Kutay gülmeye devam etti, "Hayırdır sen mi başlatacaksın?" Gülerken bile yüzündeki o yorgun bitmiş ifadeyi atamıyordu ve yorgunuğu ile uzlaşamıyordu da, uyması şarttı. "Benim gözlerim çekik değil komiserim." Bedenindeki yorgunluğa soğuğun etkisiyle yenik düşmeye başladığını hissetti; kar tanelerinin emdiği ses dalgaları sayesinde oluşan sessizlik uyuksunu daha da getiriyordu. "Ya sen ne anlatıyorsun?" Dediğinde iyice mayışmıştı.

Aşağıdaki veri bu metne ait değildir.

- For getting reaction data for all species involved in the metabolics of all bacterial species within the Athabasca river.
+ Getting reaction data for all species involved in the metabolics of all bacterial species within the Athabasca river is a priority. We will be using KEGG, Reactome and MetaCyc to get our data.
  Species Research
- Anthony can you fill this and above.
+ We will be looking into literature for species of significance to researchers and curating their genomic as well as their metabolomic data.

"Bu defa Amerika'nın değil çekiklerin oyunu diyorum komiserim, çekiklerin!" Ani bir heyecanla Kutay'a dönen adam büyük bir iştahla konuşmaya başladı: "Önce hastalığı yayacaklar tabii öncesinde tedavisini bulup, sonra hastalığı yayıp ilacı satacaklar ve bir bakmışsınız dünya ekonomisi çökerken onlar devleşmiş! İlk onlar yenecek! Göreceksiniz!" son kelimesini bağırarak söylemesi Kutay'ın irkilmesine ve sinirlenmesine sebep olmuştu.
"Ne saçmalıyorsun lan sen? Kardeşim sokakta bile huzur yok!" diyerek ayaklandı, ona dikkatle bakan ihtiyarın gözlerindeki canlılık sokak şartlarına rağmen fena sayılmazdı. Kutay ona göz ucuyla bakınıp seri adımlarla beyaz örtü üzerinde izleriyle birlikte uzaklaştı. "Salgınmış, mal herif." Elindeki simitten ufak bir ısırık alıp sokağın tam ortasında duraksadı. Bembeyaz bir örtüyle serinmiş caddelerin üzerinde kurnaz bir tilki gibi avcı bir kurtun ayak izini aradı.

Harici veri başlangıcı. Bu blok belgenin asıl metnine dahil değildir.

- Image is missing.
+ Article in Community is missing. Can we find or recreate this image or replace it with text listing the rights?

O an sadece sokağın ortasında dikilmişti; sağında grileşmiş İstanbul denizi solunda ise beyaza bürünmüş bir şehir; içindeki karanlık ayak izlerini beyaza boyamış bir şehir. Telefonundan yükselen ilginç melodi ilkten irkilmesine sebep olsa da sonrasında bu melodinin en sevdiği şarkıya ait olduğunu hatırlayınca sırıttı. Ardından telefonu kulağına götürüp derin bir nefes aldı. "Öğrendin mi?"
"Öğrendim komserim."
"Başkomiserim diyeceksin geri zekalı."
"Yani başkomiserim."
Omuz üstünden kısaca ihtiyara bakındı, o da elindeki simiti yiyordu ancak gözlerini aç ama cingöz bir köpek yavrusu gibi ona dikmişti. Kutay ona boş boş bakıp önüne döndü. "İyi, konum at." deyip telefonu kapattı sonrasında başını göğe kaldırıp derin bir nefes alıp tüm temiz havayı bronşlarına topladı, karlı havanın sessizliği bu şehrin kirli gürültüsünü kafeslemişti sanki, garip bir huzur vardı havada.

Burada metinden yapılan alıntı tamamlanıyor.